• [PROBLEM TO WORK ON] A verbatim transcript of the data that follows, free of images, is the expected result.

=== Begin Enclosure ===

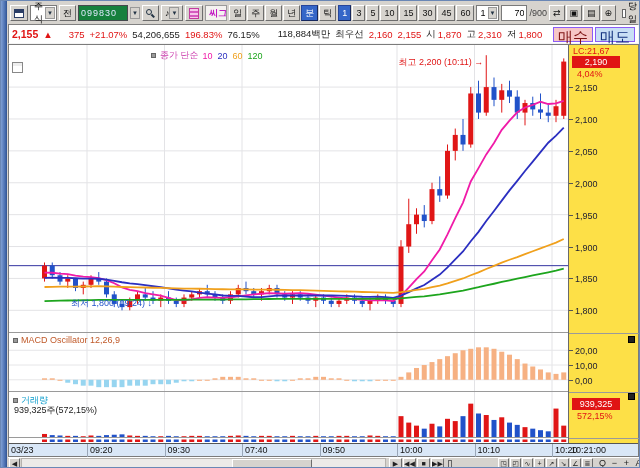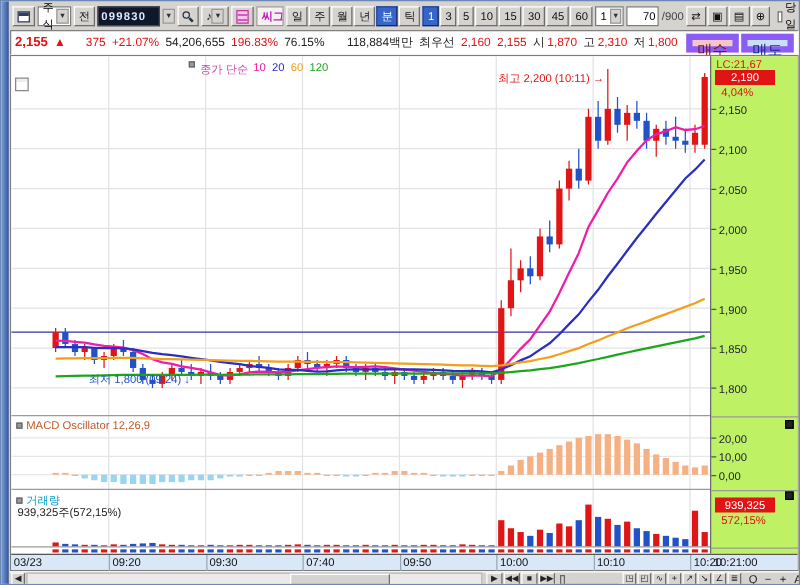--- a/index.html
+++ b/index.html
@@ -14,7 +14,7 @@
   .tbtn.act { background:#3566c8; color:#fff; border-color:#27459a #16275c #16275c #27459a; }
   .combo { display:inline-flex; align-items:center; height:16px; background:#fff; border:1px solid #7a7a7a; padding:0 1px 0 3px; gap:2px; }
   .dd { font-size:6px; color:#234; background:#d6d3ce; border:1px solid #999; padding:0 1px; line-height:10px; }
-  .code { width:50px; height:16px; background:#0f172a; color:#dfe9ff; border:1px solid #45494d; font-size:9px; font-weight:bold; letter-spacing:1px; padding:0 2px; font-family:"Liberation Sans",sans-serif; }
+  .code { width:50px; height:16px; background:#15803d; color:#dfe9ff; border:1px solid #45494d; font-size:9px; font-weight:normal; letter-spacing:1px; padding:0 2px; font-family:"Liberation Sans",sans-serif; }
   .namef { display:inline-flex; align-items:center; height:16px; padding:0 3px; background:#f4f2f0; border:1px solid #9a9a9a; color:#c318c3; font-weight:bold; white-space:nowrap; overflow:hidden; max-width:72px; }
   .barsin { width:26px; height:16px; border:1px solid #7a7a7a; font-size:9px; text-align:right; padding:0 2px; font-family:"Liberation Sans",sans-serif; }
   .lens { position:relative; width:9px; height:9px; }

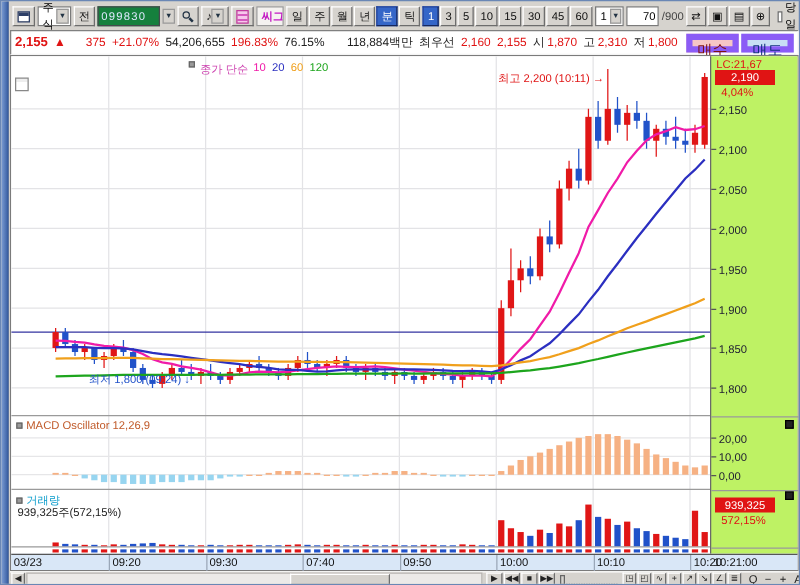--- a/index.html
+++ b/index.html
@@ -28,7 +28,7 @@
   #quote .r { color:#e01414; }
   #quote .b { color:#222; }
   #quote span { margin-right:5px; }
-  .qbtn { height:15px; font-size:12px; padding:0 4px; border:5px solid #8b5cf6; margin-left:2px; }
+  .qbtn { height:15px; font-size:15px; padding:0 4px; border:1px solid #8b5cf6; margin-left:2px; }
   .qbuy { background:#f6c6c6; color:#7d1010; }
   .qsell { background:#c8dff5; color:#10307d; }
   

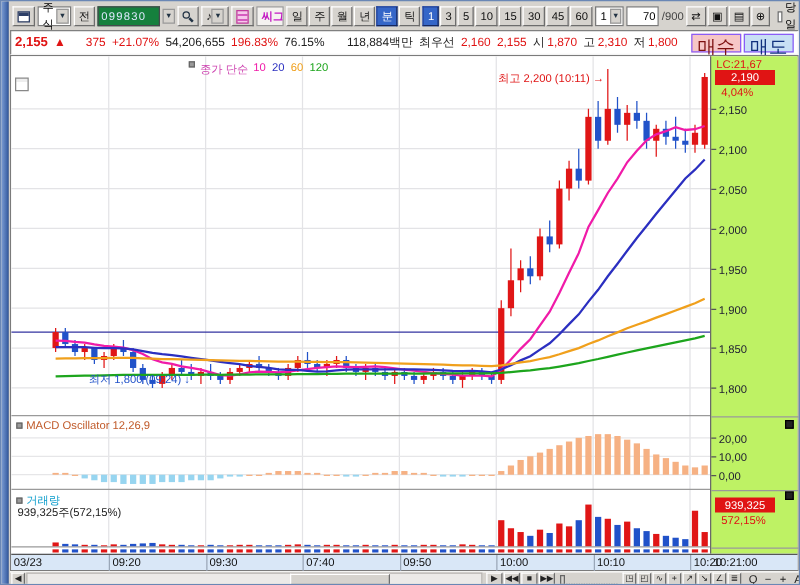--- a/index.html
+++ b/index.html
@@ -36,7 +36,7 @@
   #plot { position:absolute; left:0; top:0; display:block; background:#fff; }
   .chip { position:absolute; left:2px; top:2px; display:inline-flex; align-items:center; gap:3px; height:13px; padding:0 4px; background:#d6d3ce; border:1px solid; border-color:#fff #777 #777 #fff; font-size:9px; color:#111; z-index:3; }
   .bullet { width:5px; height:5px; background:#9a9a9a; border:1px solid #666; display:inline-block; }
-  #legend { position:absolute; left:142px; top:4px; font-size:9px; z-index:3; display:flex; gap:4px; }
+  #legend { position:absolute; left:142px; top:4px; font-size:9px; z-index:3; display:flex; gap:4px; align-items:center; }
   #legend .lglabel { color:#cc3fae; }
   .gridicon { position:absolute; left:3px; top:17px; width:11px; height:11px; border:1px solid #888; background:linear-gradient(180deg,#eee 0 3px,#fff 3px); z-index:3; }
   .paneLabel { position:absolute; font-size:9px; z-index:3; display:flex; gap:3px; align-items:center; }

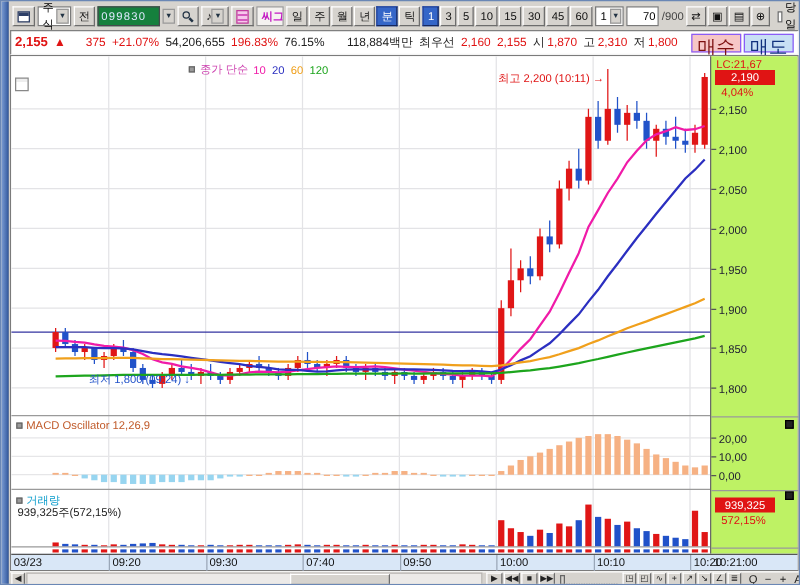--- a/index.html
+++ b/index.html
@@ -44,7 +44,7 @@
   #volLabel { left:4px; top:349px; color:#0a9ccc; }
   #volSub { position:absolute; left:5px; top:359px; font-size:9px; color:#222; z-index:3; }
   
-  #axis { position:absolute; left:559px; top:0; width:70px; height:398px; background:#bef264; border-left:1px solid #6a6a6a; font-size:9px; color:#223; }
+  #axis { position:absolute; left:559px; top:0; width:70px; height:398px; background:#fde047; border-left:1px solid #6a6a6a; font-size:9px; color:#223; }
   .tickline { position:absolute; left:0; width:4px; height:1px; background:#555; }
   .ticklab { position:absolute; left:6px; }
   .axsep { position:absolute; left:0; width:70px; height:1px; background:#9a9a9a; }

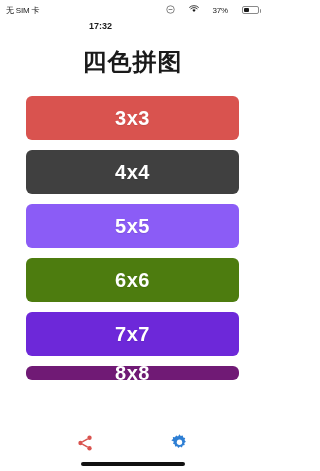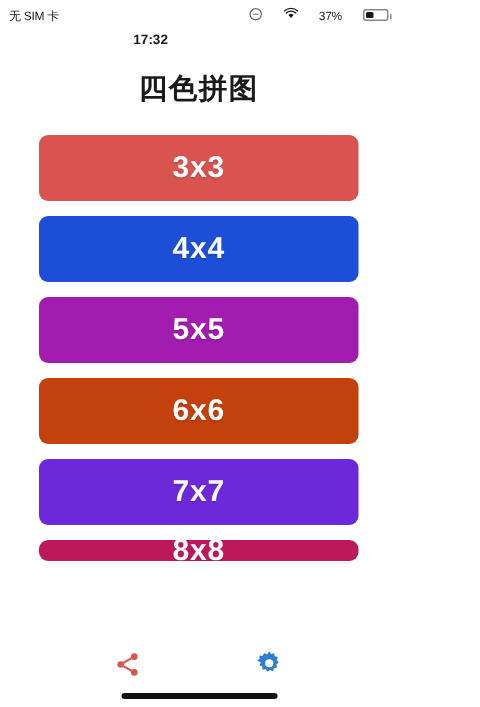--- a/index.html
+++ b/index.html
@@ -85,7 +85,7 @@
   .title {
     margin-top: 26px;
     text-align: center;
-    font-size: 19px;
+    font-size: 24px;
     font-weight: 700;
     color: #1a1a1a;
     letter-spacing: 1px;

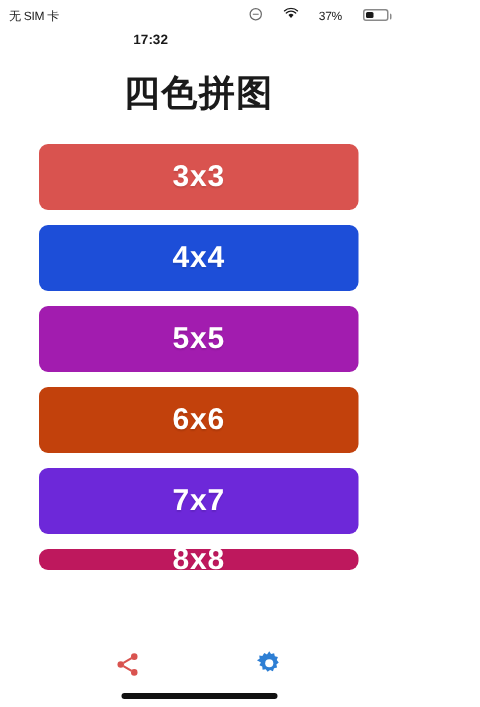--- a/index.html
+++ b/index.html
@@ -187,7 +187,7 @@
 
   <div class="levels">
     <button class="level-btn" style="background:#D9534F">3x3</button>
-    <button class="level-btn" style="background:#1d4ed8">4x4</button>
+    <button class="level-btn" style="background:#404040">4x4</button>
     <button class="level-btn" style="background:#a21caf">5x5</button>
     <button class="level-btn" style="background:#c2410c">6x6</button>
     <button class="level-btn" style="background:#6d28d9">7x7</button>

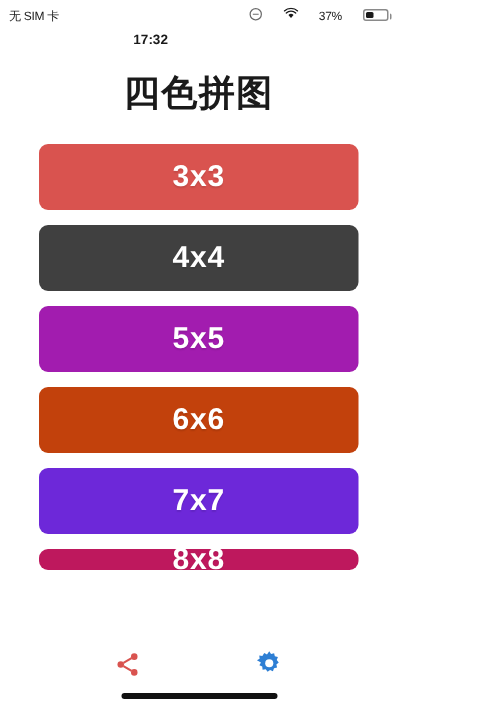--- a/index.html
+++ b/index.html
@@ -188,7 +188,7 @@
   <div class="levels">
     <button class="level-btn" style="background:#D9534F">3x3</button>
     <button class="level-btn" style="background:#404040">4x4</button>
-    <button class="level-btn" style="background:#a21caf">5x5</button>
+    <button class="level-btn" style="background:#8b5cf6">5x5</button>
     <button class="level-btn" style="background:#c2410c">6x6</button>
     <button class="level-btn" style="background:#6d28d9">7x7</button>
     <button class="level-btn clipped" style="background:#be185d">8x8</button>

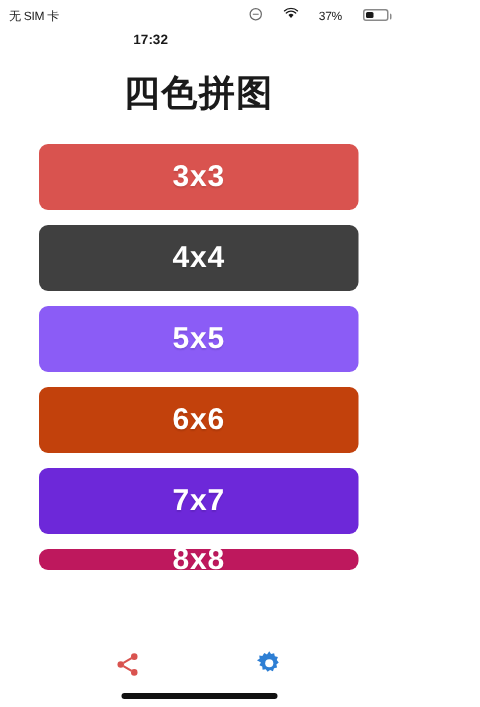--- a/index.html
+++ b/index.html
@@ -189,7 +189,7 @@
     <button class="level-btn" style="background:#D9534F">3x3</button>
     <button class="level-btn" style="background:#404040">4x4</button>
     <button class="level-btn" style="background:#8b5cf6">5x5</button>
-    <button class="level-btn" style="background:#c2410c">6x6</button>
+    <button class="level-btn" style="background:#4d7c0f">6x6</button>
     <button class="level-btn" style="background:#6d28d9">7x7</button>
     <button class="level-btn clipped" style="background:#be185d">8x8</button>
   </div>

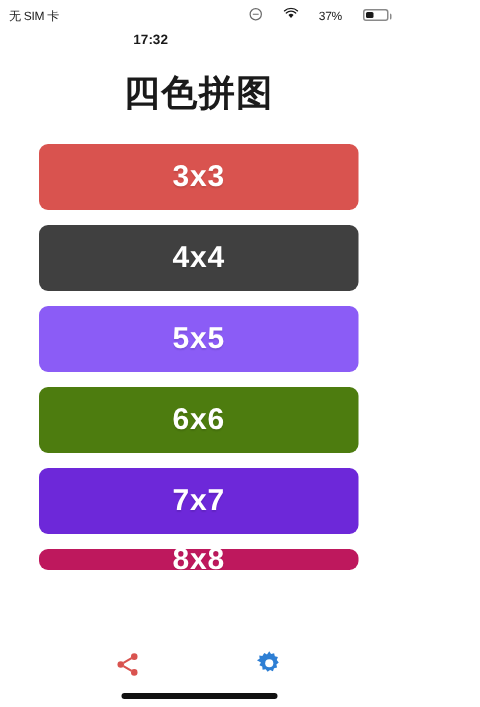--- a/index.html
+++ b/index.html
@@ -191,7 +191,7 @@
     <button class="level-btn" style="background:#8b5cf6">5x5</button>
     <button class="level-btn" style="background:#4d7c0f">6x6</button>
     <button class="level-btn" style="background:#6d28d9">7x7</button>
-    <button class="level-btn clipped" style="background:#be185d">8x8</button>
+    <button class="level-btn clipped" style="background:#701a75">8x8</button>
   </div>
 
   <div class="bottombar">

=== End Enclosure ===

• [TASK OUTPUT]
--- a/index.html
+++ b/index.html
@@ -14,7 +14,7 @@
   .tbtn.act { background:#3566c8; color:#fff; border-color:#27459a #16275c #16275c #27459a; }
   .combo { display:inline-flex; align-items:center; height:16px; background:#fff; border:1px solid #7a7a7a; padding:0 1px 0 3px; gap:2px; }
   .dd { font-size:6px; color:#234; background:#d6d3ce; border:1px solid #999; padding:0 1px; line-height:10px; }
-  .code { width:50px; height:16px; background:#0f172a; color:#dfe9ff; border:1px solid #45494d; font-size:9px; font-weight:bold; letter-spacing:1px; padding:0 2px; font-family:"Liberation Sans",sans-serif; }
+  .code { width:50px; height:16px; background:#15803d; color:#dfe9ff; border:1px solid #45494d; font-size:9px; font-weight:normal; letter-spacing:1px; padding:0 2px; font-family:"Liberation Sans",sans-serif; }
   .namef { display:inline-flex; align-items:center; height:16px; padding:0 3px; background:#f4f2f0; border:1px solid #9a9a9a; color:#c318c3; font-weight:bold; white-space:nowrap; overflow:hidden; max-width:72px; }
   .barsin { width:26px; height:16px; border:1px solid #7a7a7a; font-size:9px; text-align:right; padding:0 2px; font-family:"Liberation Sans",sans-serif; }
   .lens { position:relative; width:9px; height:9px; }

--- a/index.html
+++ b/index.html
@@ -28,7 +28,7 @@
   #quote .r { color:#e01414; }
   #quote .b { color:#222; }
   #quote span { margin-right:5px; }
-  .qbtn { height:15px; font-size:12px; padding:0 4px; border:5px solid #8b5cf6; margin-left:2px; }
+  .qbtn { height:15px; font-size:15px; padding:0 4px; border:1px solid #8b5cf6; margin-left:2px; }
   .qbuy { background:#f6c6c6; color:#7d1010; }
   .qsell { background:#c8dff5; color:#10307d; }
   

--- a/index.html
+++ b/index.html
@@ -36,7 +36,7 @@
   #plot { position:absolute; left:0; top:0; display:block; background:#fff; }
   .chip { position:absolute; left:2px; top:2px; display:inline-flex; align-items:center; gap:3px; height:13px; padding:0 4px; background:#d6d3ce; border:1px solid; border-color:#fff #777 #777 #fff; font-size:9px; color:#111; z-index:3; }
   .bullet { width:5px; height:5px; background:#9a9a9a; border:1px solid #666; display:inline-block; }
-  #legend { position:absolute; left:142px; top:4px; font-size:9px; z-index:3; display:flex; gap:4px; }
+  #legend { position:absolute; left:142px; top:4px; font-size:9px; z-index:3; display:flex; gap:4px; align-items:center; }
   #legend .lglabel { color:#cc3fae; }
   .gridicon { position:absolute; left:3px; top:17px; width:11px; height:11px; border:1px solid #888; background:linear-gradient(180deg,#eee 0 3px,#fff 3px); z-index:3; }
   .paneLabel { position:absolute; font-size:9px; z-index:3; display:flex; gap:3px; align-items:center; }

--- a/index.html
+++ b/index.html
@@ -44,7 +44,7 @@
   #volLabel { left:4px; top:349px; color:#0a9ccc; }
   #volSub { position:absolute; left:5px; top:359px; font-size:9px; color:#222; z-index:3; }
   
-  #axis { position:absolute; left:559px; top:0; width:70px; height:398px; background:#bef264; border-left:1px solid #6a6a6a; font-size:9px; color:#223; }
+  #axis { position:absolute; left:559px; top:0; width:70px; height:398px; background:#fde047; border-left:1px solid #6a6a6a; font-size:9px; color:#223; }
   .tickline { position:absolute; left:0; width:4px; height:1px; background:#555; }
   .ticklab { position:absolute; left:6px; }
   .axsep { position:absolute; left:0; width:70px; height:1px; background:#9a9a9a; }

--- a/index.html
+++ b/index.html
@@ -85,7 +85,7 @@
   .title {
     margin-top: 26px;
     text-align: center;
-    font-size: 19px;
+    font-size: 24px;
     font-weight: 700;
     color: #1a1a1a;
     letter-spacing: 1px;

--- a/index.html
+++ b/index.html
@@ -187,7 +187,7 @@
 
   <div class="levels">
     <button class="level-btn" style="background:#D9534F">3x3</button>
-    <button class="level-btn" style="background:#1d4ed8">4x4</button>
+    <button class="level-btn" style="background:#404040">4x4</button>
     <button class="level-btn" style="background:#a21caf">5x5</button>
     <button class="level-btn" style="background:#c2410c">6x6</button>
     <button class="level-btn" style="background:#6d28d9">7x7</button>

--- a/index.html
+++ b/index.html
@@ -188,7 +188,7 @@
   <div class="levels">
     <button class="level-btn" style="background:#D9534F">3x3</button>
     <button class="level-btn" style="background:#404040">4x4</button>
-    <button class="level-btn" style="background:#a21caf">5x5</button>
+    <button class="level-btn" style="background:#8b5cf6">5x5</button>
     <button class="level-btn" style="background:#c2410c">6x6</button>
     <button class="level-btn" style="background:#6d28d9">7x7</button>
     <button class="level-btn clipped" style="background:#be185d">8x8</button>

--- a/index.html
+++ b/index.html
@@ -189,7 +189,7 @@
     <button class="level-btn" style="background:#D9534F">3x3</button>
     <button class="level-btn" style="background:#404040">4x4</button>
     <button class="level-btn" style="background:#8b5cf6">5x5</button>
-    <button class="level-btn" style="background:#c2410c">6x6</button>
+    <button class="level-btn" style="background:#4d7c0f">6x6</button>
     <button class="level-btn" style="background:#6d28d9">7x7</button>
     <button class="level-btn clipped" style="background:#be185d">8x8</button>
   </div>

--- a/index.html
+++ b/index.html
@@ -191,7 +191,7 @@
     <button class="level-btn" style="background:#8b5cf6">5x5</button>
     <button class="level-btn" style="background:#4d7c0f">6x6</button>
     <button class="level-btn" style="background:#6d28d9">7x7</button>
-    <button class="level-btn clipped" style="background:#be185d">8x8</button>
+    <button class="level-btn clipped" style="background:#701a75">8x8</button>
   </div>
 
   <div class="bottombar">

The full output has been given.